Your task: Don't include any picture when you restate the data word for word.

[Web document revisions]
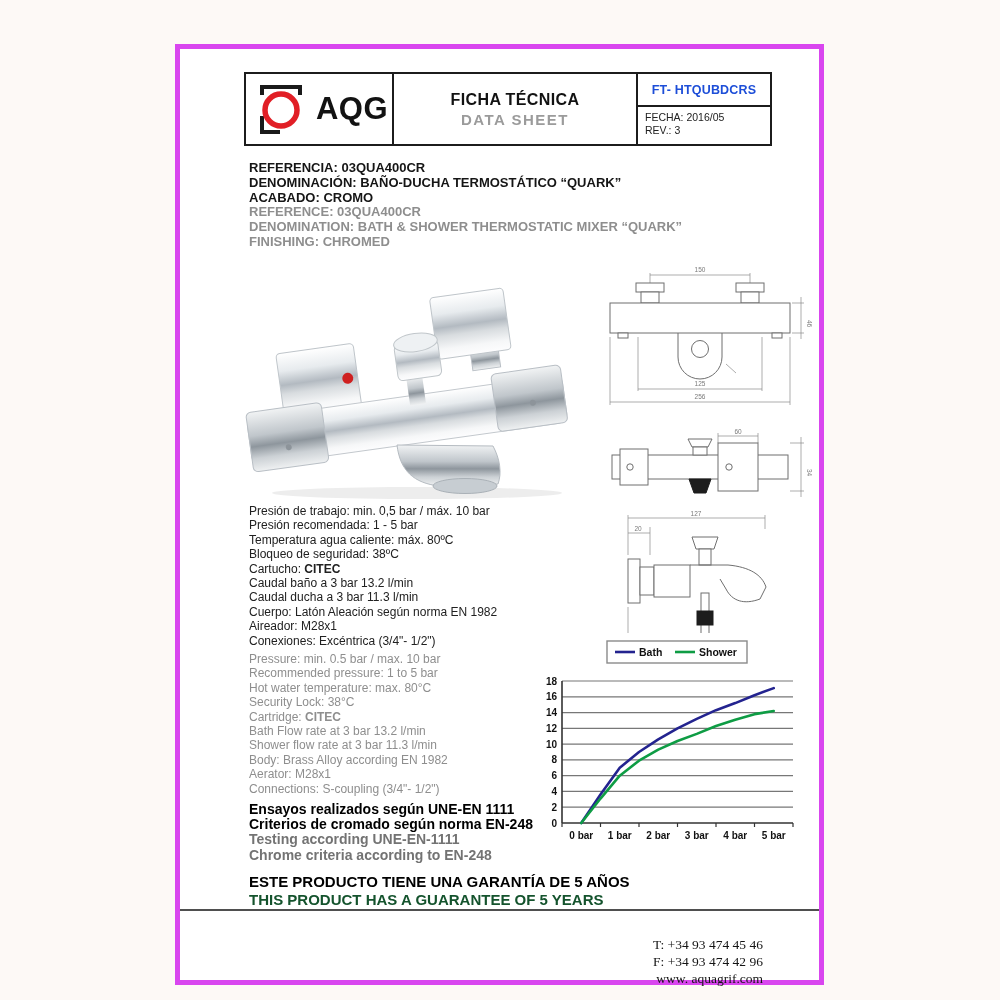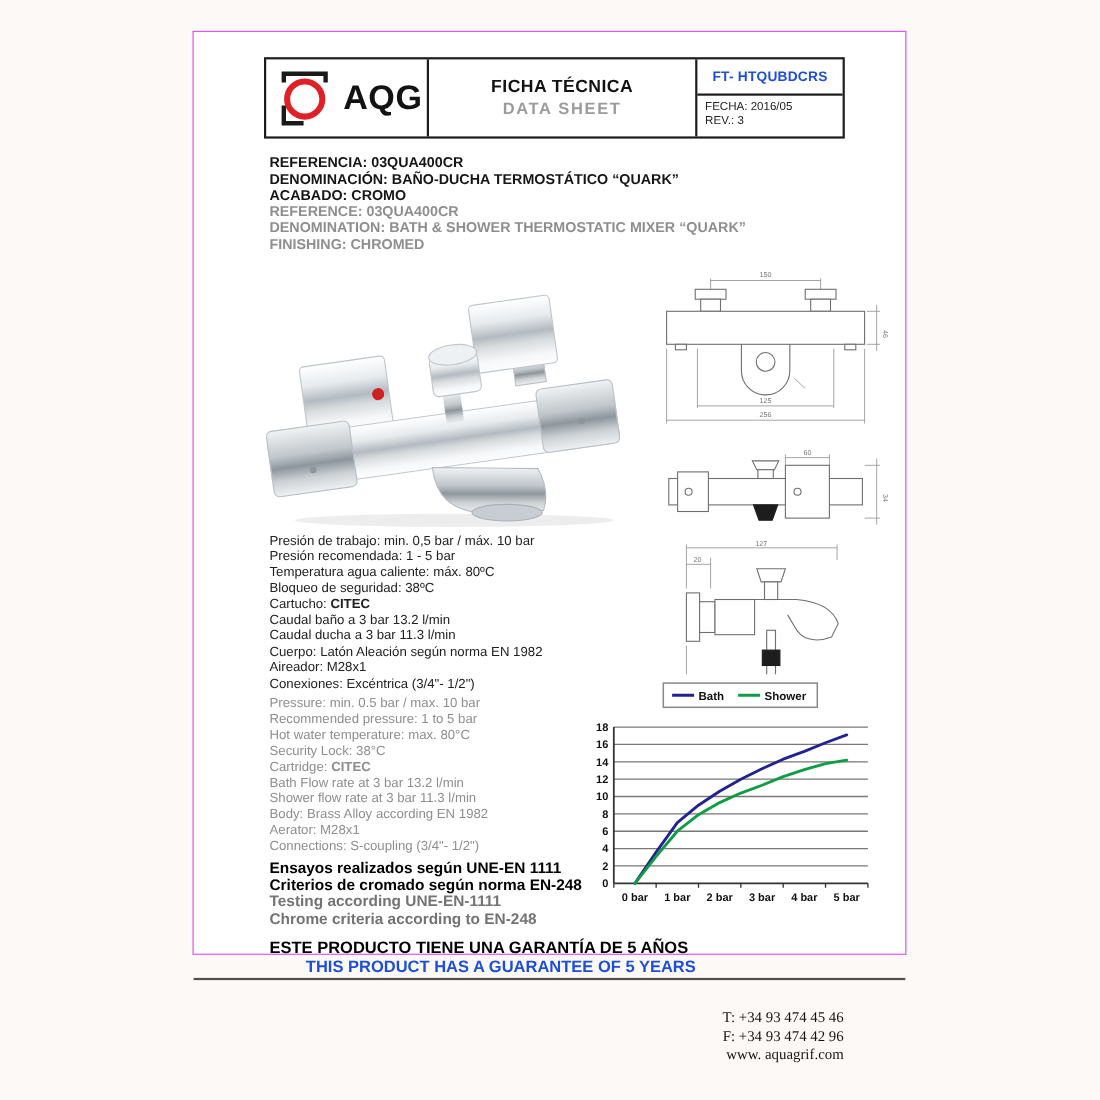--- a/index.html
+++ b/index.html
@@ -3,22 +3,22 @@
 <meta charset="utf-8">
 <style>
   html,body{margin:0;padding:0;}
   body{
     width:1000px;height:1000px;position:relative;
     background:#fdf9f6;
     font-family:"Liberation Sans", sans-serif;
     -webkit-font-smoothing:antialiased;
   }
   .page{
-    position:absolute;left:175px;top:28px;width:649px;height:840px;
-    background:#ffffff;border:1px solid #d946ef;box-sizing:border-box;
+    position:absolute;left:175px;top:44px;width:649px;height:941px;
+    background:#ffffff;border:5px solid #d946ef;box-sizing:border-box;
   }
   
   .header-table{
     position:absolute;left:64px;top:23px;width:528px;height:74px;
     display:flex;border:2px solid #1c1c1c;box-sizing:border-box;background:#fff;
   }
   .cell-logo{width:146px;border-right:2px solid #1c1c1c;display:flex;align-items:center;justify-content:center;}
   .cell-title{width:242px;border-right:2px solid #1c1c1c;display:flex;flex-direction:column;align-items:center;justify-content:center;gap:2px;}
   .title-es{font-weight:bold;font-size:16px;color:#121212;letter-spacing:.4px;}
   .title-en{font-weight:bold;font-size:15px;color:#9b9b9b;letter-spacing:1.5px;}
@@ -43,21 +43,21 @@
 
   
   .specs{position:absolute;left:69px;font-size:12px;line-height:14.4px;color:#212121;white-space:nowrap;}
   .specs-en{color:#8e8e8e;}
   .specs b{font-weight:bold;}
 
   .testing{position:absolute;left:69px;top:753px;font-size:14px;font-weight:bold;line-height:15.2px;white-space:nowrap;}
   .testing .en{color:#737373;}
 
   .warranty{position:absolute;left:69px;top:824px;font-size:15px;font-weight:bold;line-height:18px;white-space:nowrap;}
-  .warranty .en{color:#1d4ed8;margin-left:33px;}
+  .warranty .en{color:#14532d;}
 
   .footer-divider{position:absolute;left:0;top:860px;width:100%;border-top:2px solid #4f4f4f;}
   .footer{position:absolute;left:0;top:866px;width:100%;height:72px;font-family:"Liberation Serif", serif;font-size:13.5px;color:#141414;}
   .footer-left{position:absolute;left:69px;top:5px;line-height:16.8px;}
   .company{font-weight:bold;}
   .footer-right{position:absolute;right:56px;top:22px;text-align:right;line-height:16.8px;}
 
   .chart{position:absolute;left:365px;top:582px;}
 </style>
 </head>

Exercise solution:
--- a/index.html
+++ b/index.html
@@ -3,22 +3,22 @@
 <meta charset="utf-8">
 <style>
   html,body{margin:0;padding:0;}
   body{
     width:1000px;height:1000px;position:relative;
     background:#fdf9f6;
     font-family:"Liberation Sans", sans-serif;
     -webkit-font-smoothing:antialiased;
   }
   .page{
-    position:absolute;left:175px;top:28px;width:649px;height:840px;
-    background:#ffffff;border:1px solid #d946ef;box-sizing:border-box;
+    position:absolute;left:175px;top:44px;width:649px;height:941px;
+    background:#ffffff;border:5px solid #d946ef;box-sizing:border-box;
   }
   
   .header-table{
     position:absolute;left:64px;top:23px;width:528px;height:74px;
     display:flex;border:2px solid #1c1c1c;box-sizing:border-box;background:#fff;
   }
   .cell-logo{width:146px;border-right:2px solid #1c1c1c;display:flex;align-items:center;justify-content:center;}
   .cell-title{width:242px;border-right:2px solid #1c1c1c;display:flex;flex-direction:column;align-items:center;justify-content:center;gap:2px;}
   .title-es{font-weight:bold;font-size:16px;color:#121212;letter-spacing:.4px;}
   .title-en{font-weight:bold;font-size:15px;color:#9b9b9b;letter-spacing:1.5px;}
@@ -43,21 +43,21 @@
 
   
   .specs{position:absolute;left:69px;font-size:12px;line-height:14.4px;color:#212121;white-space:nowrap;}
   .specs-en{color:#8e8e8e;}
   .specs b{font-weight:bold;}
 
   .testing{position:absolute;left:69px;top:753px;font-size:14px;font-weight:bold;line-height:15.2px;white-space:nowrap;}
   .testing .en{color:#737373;}
 
   .warranty{position:absolute;left:69px;top:824px;font-size:15px;font-weight:bold;line-height:18px;white-space:nowrap;}
-  .warranty .en{color:#1d4ed8;margin-left:33px;}
+  .warranty .en{color:#14532d;}
 
   .footer-divider{position:absolute;left:0;top:860px;width:100%;border-top:2px solid #4f4f4f;}
   .footer{position:absolute;left:0;top:866px;width:100%;height:72px;font-family:"Liberation Serif", serif;font-size:13.5px;color:#141414;}
   .footer-left{position:absolute;left:69px;top:5px;line-height:16.8px;}
   .company{font-weight:bold;}
   .footer-right{position:absolute;right:56px;top:22px;text-align:right;line-height:16.8px;}
 
   .chart{position:absolute;left:365px;top:582px;}
 </style>
 </head>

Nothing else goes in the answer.